■ **ABOUT THIS TASK**
A line belongs in the answer only if it contains the word "Signal"; copy every such line from the listing below.

■ **DATA FOR THE TASK**
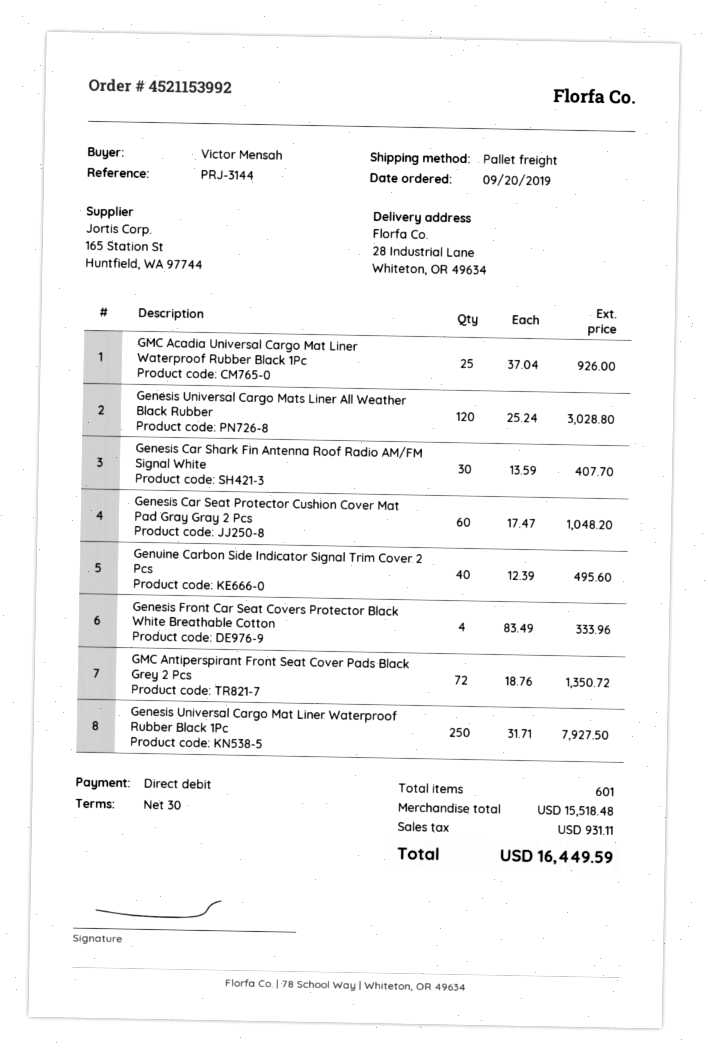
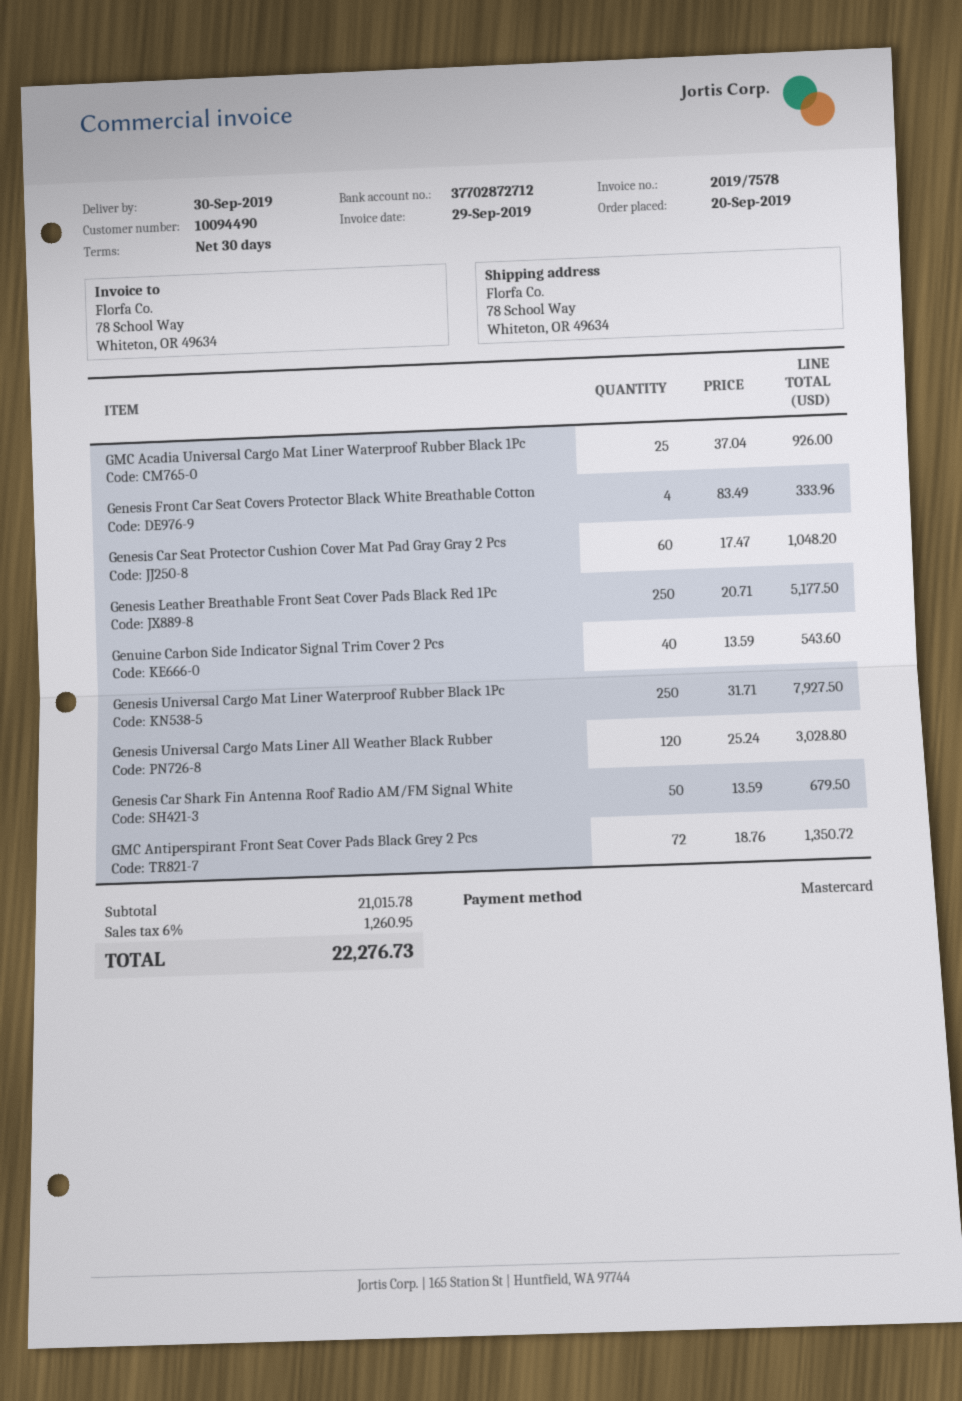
payment method: direct debit -> Mastercard
ship to: 28 Industrial Lane, Whiteton, OR 49634 -> 78 School Way, Whiteton, OR 49634
Genesis Car Shark Fin Antenna Roof Radio AM/FM Signal White: 30 x 13.59 = 407.70 -> 50 x 13.59 = 679.50
Genuine Carbon Side Indicator Signal Trim Cover 2 Pcs: 40 x 12.39 = 495.60 -> 40 x 13.59 = 543.60
Genesis Leather Breathable Front Seat Cover Pads Black Red 1Pc: none -> 250 x 20.71 = 5177.50
subtotal: 15518.48 -> 21015.78
tax: 931.11 -> 1260.95
total: 16449.59 -> 22276.73

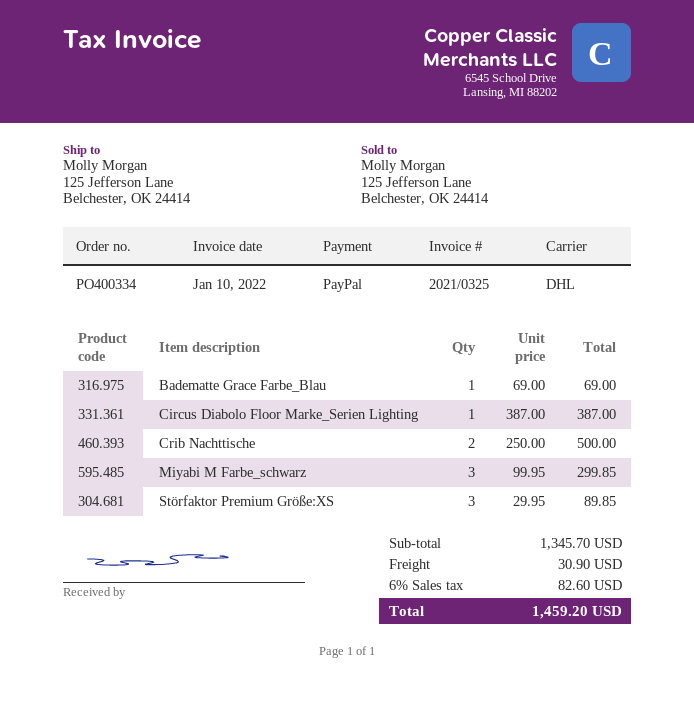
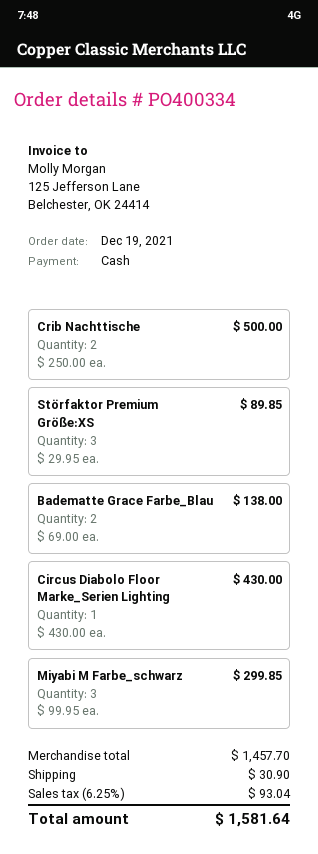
payment method: PayPal -> cash
Badematte Grace Farbe_Blau: 1 x 69.00 = 69.00 -> 2 x 69.00 = 138.00
Circus Diabolo Floor Marke_Serien Lighting: 1 x 387.00 = 387.00 -> 1 x 430.00 = 430.00
subtotal: 1345.70 -> 1457.70
tax: 6% = 82.60 -> 6.25% = 93.04
total: 1459.20 -> 1581.64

■ **TASK OUTPUT**
Genesis Car Shark Fin Antenna Roof Radio AM/FM Signal White: 30 x 13.59 = 407.70 -> 50 x 13.59 = 679.50
Genuine Carbon Side Indicator Signal Trim Cover 2 Pcs: 40 x 12.39 = 495.60 -> 40 x 13.59 = 543.60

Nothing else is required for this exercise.